Transfusion of homologous blood components increases both postoperative morbidity and

mortality in patients undergoing cardiac surgery 1–3. Crystalloid priming in the

cardiopulmonary bypass (CPB) circuit has been used as standard practice in adult cardiac

surgery to reduce the need for blood transfusion. Open heart surgery with CPB is associated

with hemodilution and the priming volume of the CPB circuit is normally between 1500-2000

ml. Decreased blood viscosity, improved microcirculation and enhanced venous return with a

following increase in cardiac output are known benefits of moderate hemodilution 4.

However, severe hemodilution with subsequent anemia may compromise oxygen delivery at

tissue level, resulting in ischemic organ injury 5,6 and furthermore increase the risk for

homologous blood transfusion contrary to the intent 7. Perioperative administration of large

amounts of crystalloid fluid has been associated with postoperative elevation of extravascular

lung water due to a reduction in colloid osmotic pressure 8 and identified as a risk factor for

postoperative delirium in elderly patients 9.

The balance between giving homologous blood transfusions and accepting lower hematocrit

levels with potentially detrimental effects to the patient is delicate. No lowest safe hematocrit

level on CPB has been determined. Studies suggest that hematocrit levels below 22-23% is

associated with increased morbidity and mortality with a higher risk of developing myocardial

infarction, renal failure, sepsis and multi organ failure 5,6.

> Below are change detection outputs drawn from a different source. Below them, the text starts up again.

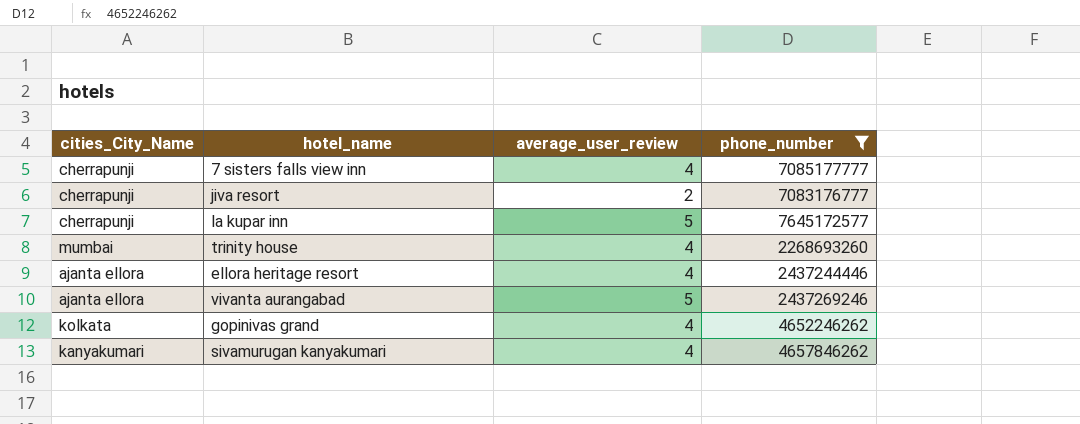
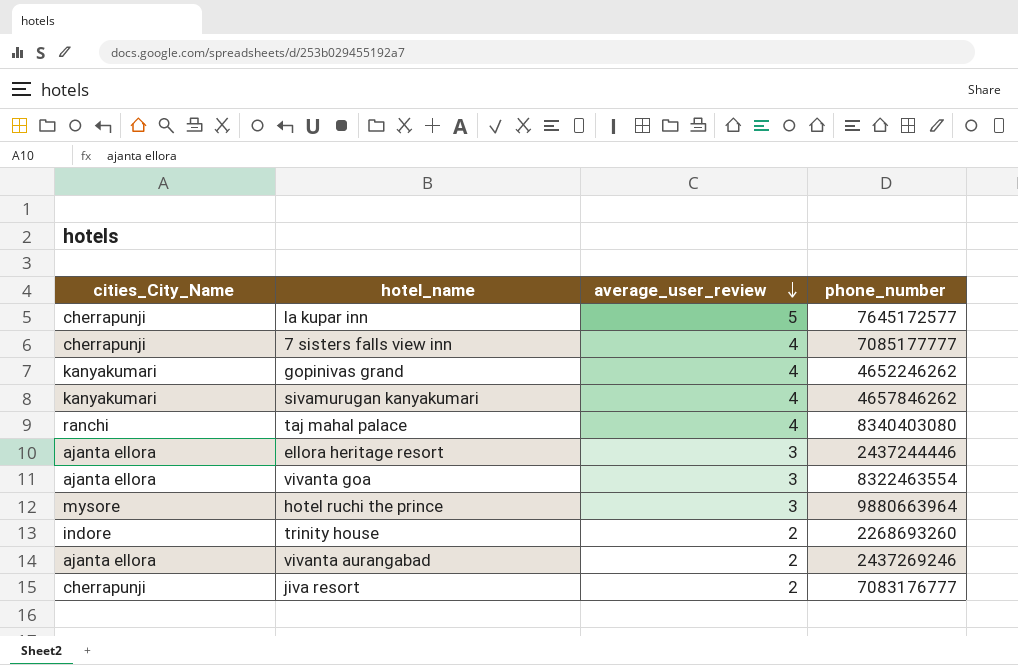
filter: phone_number <= 7645172577 -> none
row order: none -> average_user_review descending
gopinivas grand | cities_City_Name: kolkata -> kanyakumari
ellora heritage resort | average_user_review: 4 -> 3
trinity house | cities_City_Name: mumbai -> indore
trinity house | average_user_review: 4 -> 2
vivanta aurangabad | average_user_review: 5 -> 2

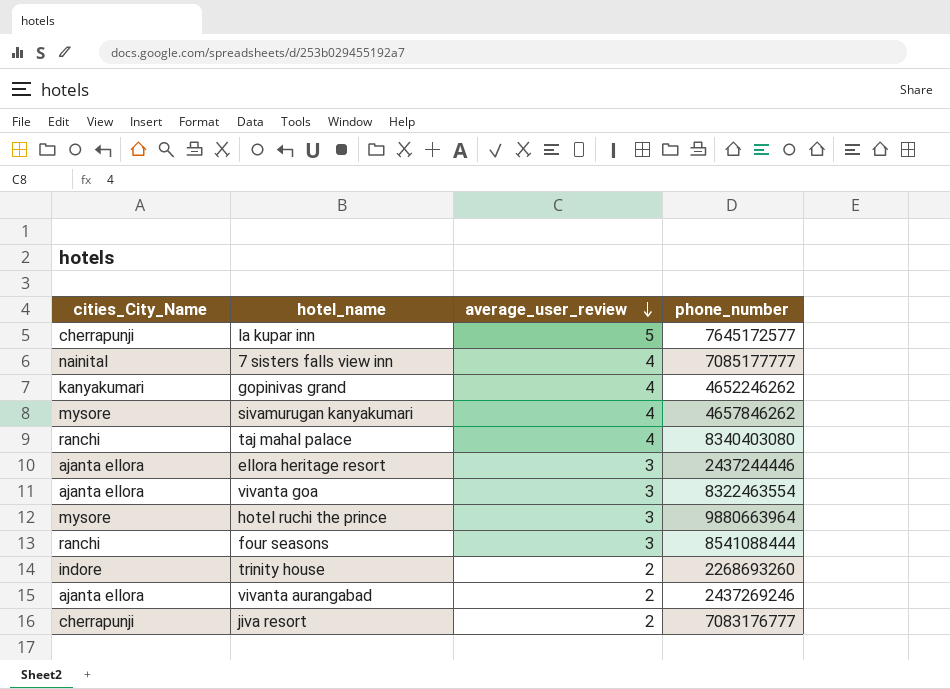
7 sisters falls view inn | cities_City_Name: cherrapunji -> nainital
sivamurugan kanyakumari | cities_City_Name: kanyakumari -> mysore
row four seasons: none -> ranchi | 3 | 8541088444

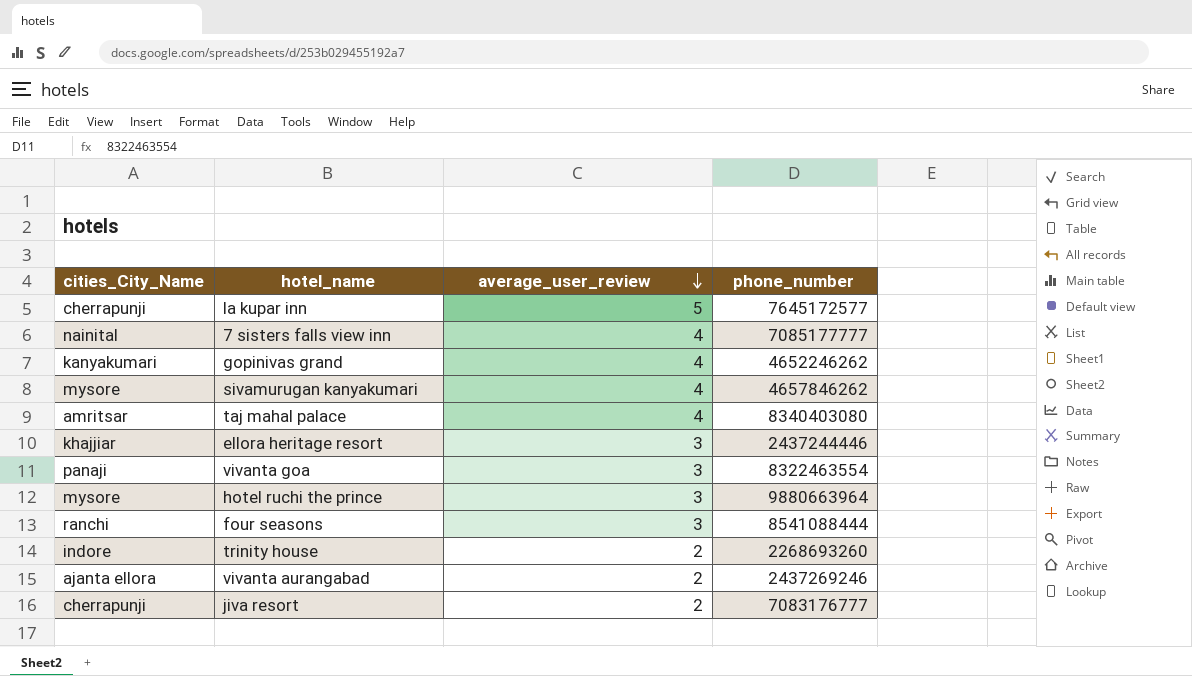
taj mahal palace | cities_City_Name: ranchi -> amritsar
ellora heritage resort | cities_City_Name: ajanta ellora -> khajjiar
vivanta goa | cities_City_Name: ajanta ellora -> panaji

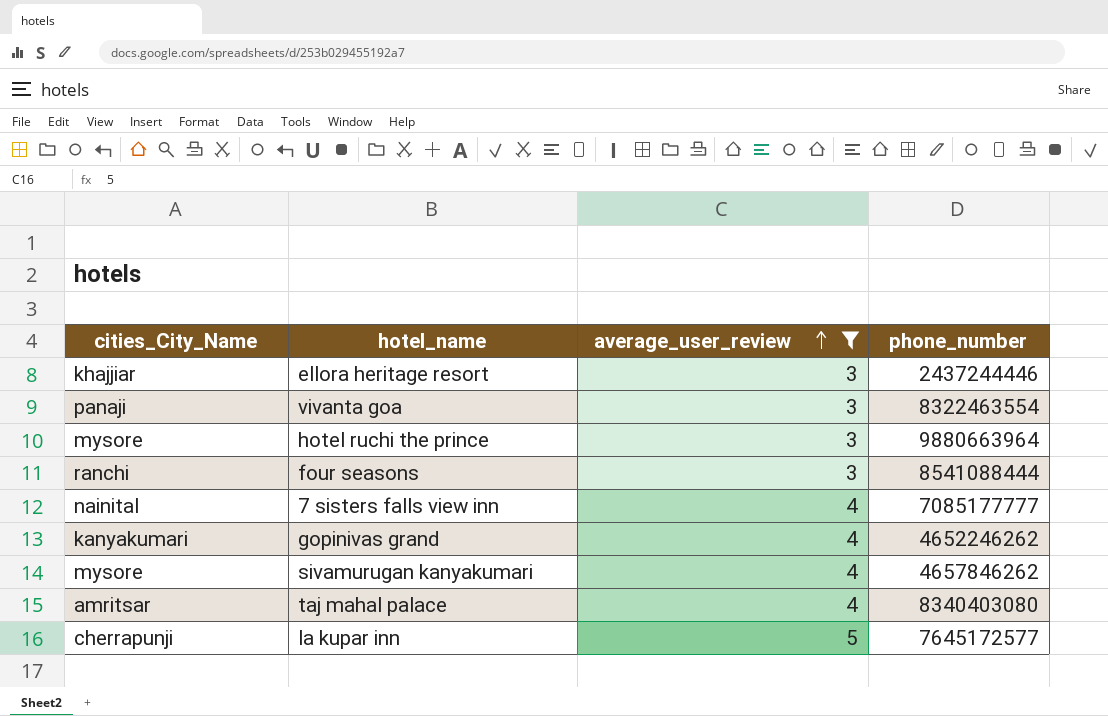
filter: none -> average_user_review != 2
row order: average_user_review descending -> average_user_review ascending

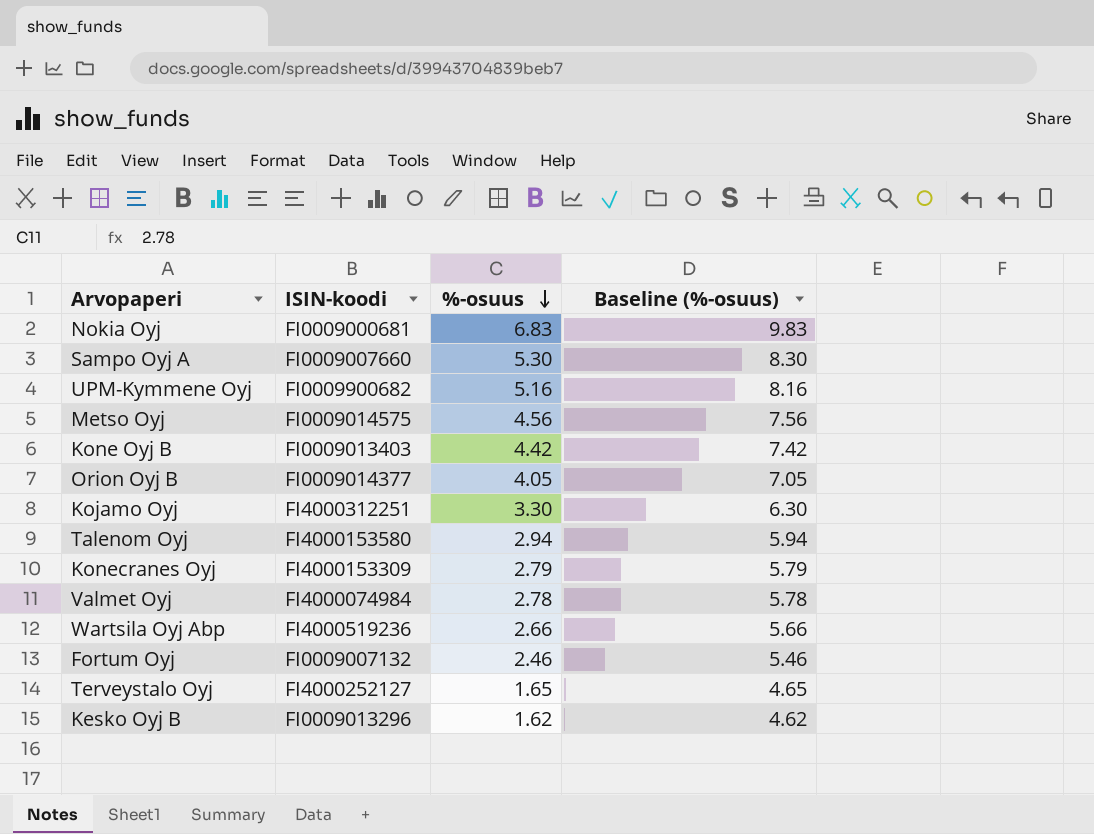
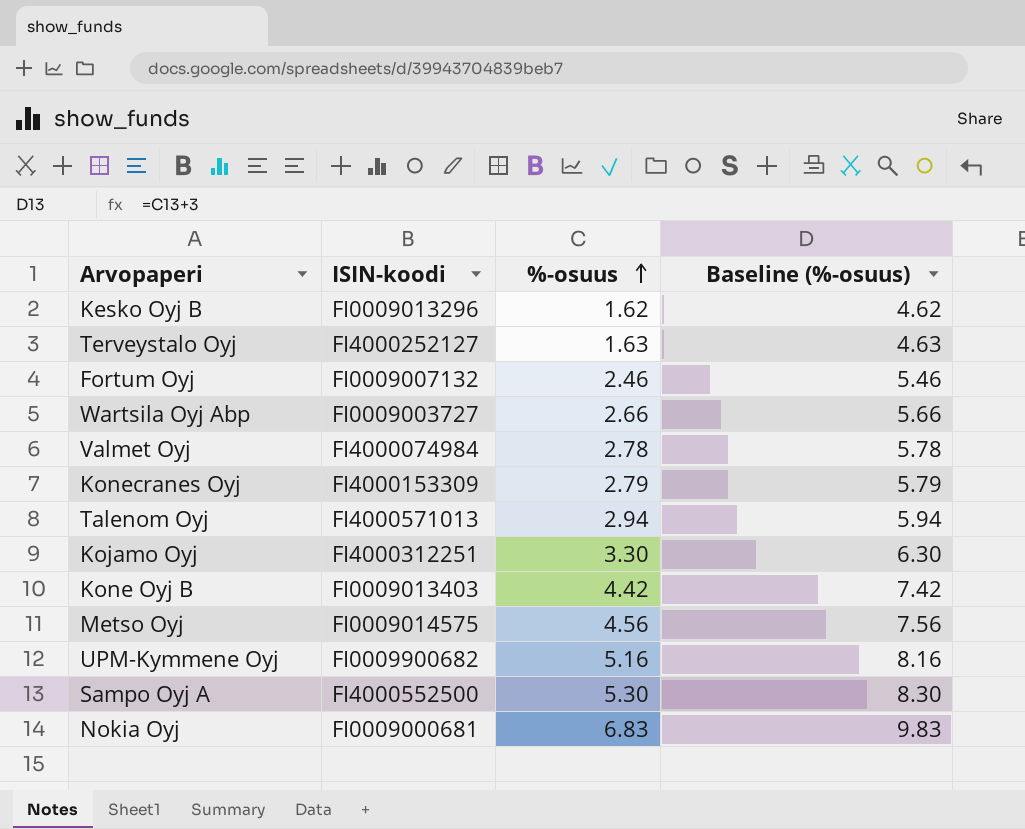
row order: %-osuus descending -> %-osuus ascending
row Orion Oyj B: FI0009014377 | 4.05 | 7.05 -> none
Terveystalo Oyj | %-osuus: 1.65 -> 1.63
Terveystalo Oyj | Baseline (%-osuus): 4.65 -> 4.63
Wartsila Oyj Abp | ISIN-koodi: FI4000519236 -> FI0009003727
Talenom Oyj | ISIN-koodi: FI4000153580 -> FI4000571013
Sampo Oyj A | ISIN-koodi: FI0009007660 -> FI4000552500

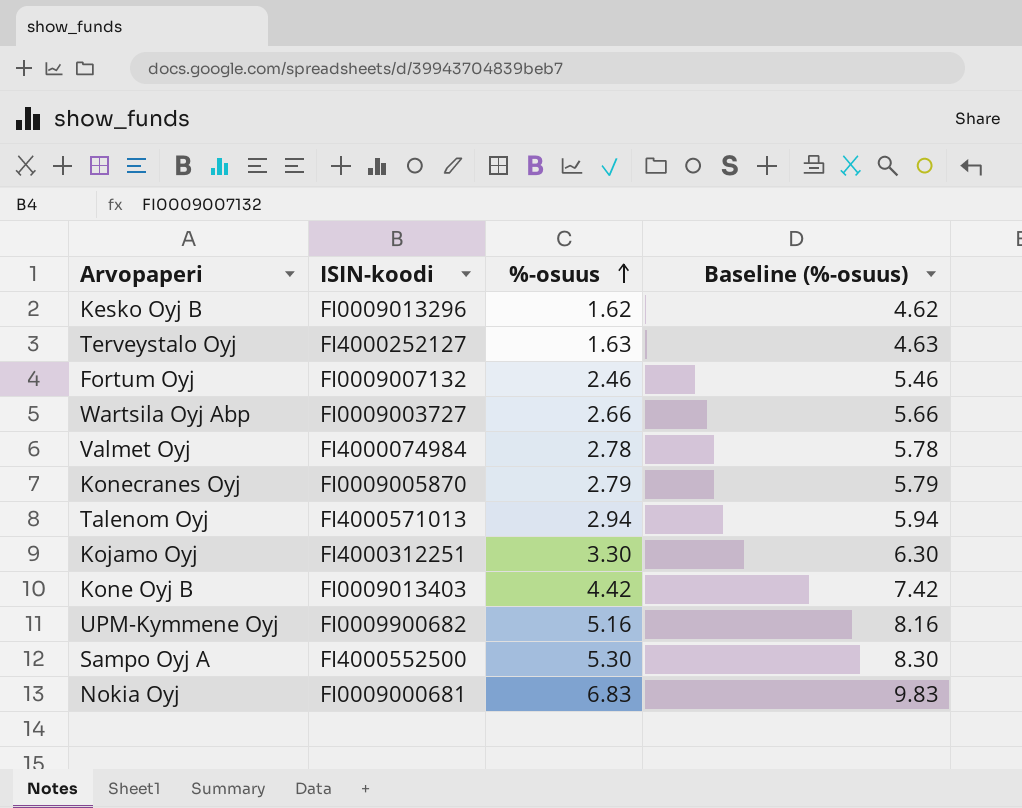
row Metso Oyj: FI0009014575 | 4.56 | 7.56 -> none
Konecranes Oyj | ISIN-koodi: FI4000153309 -> FI0009005870

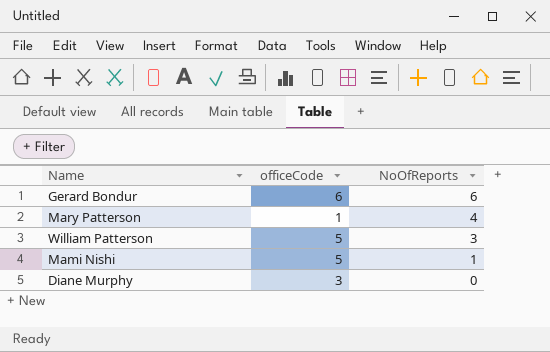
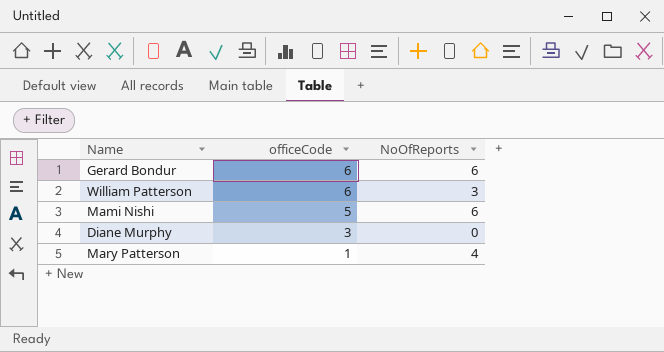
row order: NoOfReports descending -> officeCode descending
William Patterson | officeCode: 5 -> 6
Mami Nishi | NoOfReports: 1 -> 6

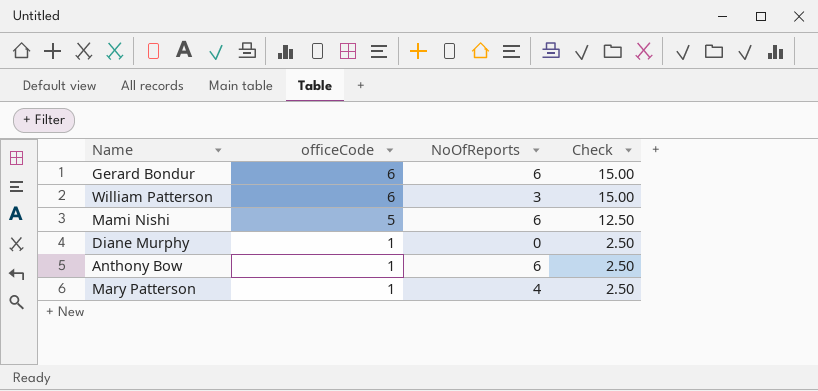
column Check | formula: none -> [officeCode] * 2.5
Diane Murphy | officeCode: 3 -> 1
row Anthony Bow: none -> 1 | 6 | 2.50

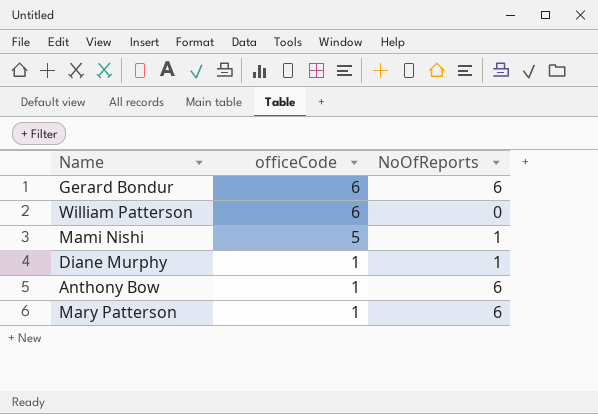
column Check | formula: [officeCode] * 2.5 -> none
William Patterson | NoOfReports: 3 -> 0
Mami Nishi | NoOfReports: 6 -> 1
Diane Murphy | NoOfReports: 0 -> 1
Mary Patterson | NoOfReports: 4 -> 6

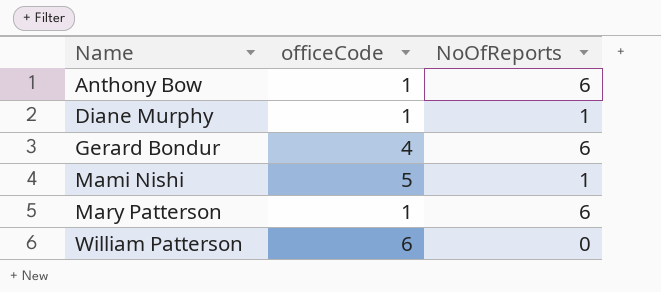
row order: officeCode descending -> Name ascending
Gerard Bondur | officeCode: 6 -> 4

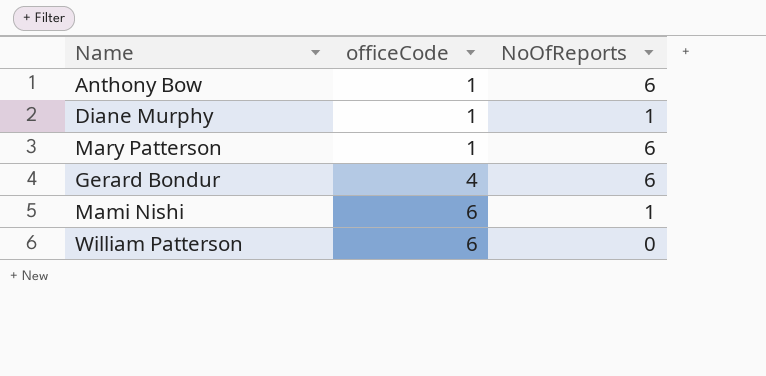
row order: Name ascending -> officeCode ascending
Mami Nishi | officeCode: 5 -> 6

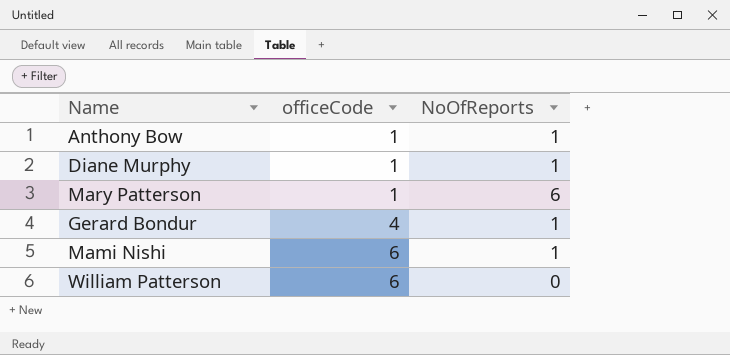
Anthony Bow | NoOfReports: 6 -> 1
Gerard Bondur | NoOfReports: 6 -> 1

Several perfusion techniques and strategies are available to reduce homologous blood

transfusion and excessive hemodilution during CPB. Miniaturized CPB circuits decrease

priming volume, prevent immoderate activation of blood and reduce intraoperative

transfusion rate 10,11. Cell salvage 12 and ultrafiltration are other established blood

conservation techniques commonly used. An advantage of both cell saving and ultrafiltration

is the removal of inflammatory markers and cytokines 12,13.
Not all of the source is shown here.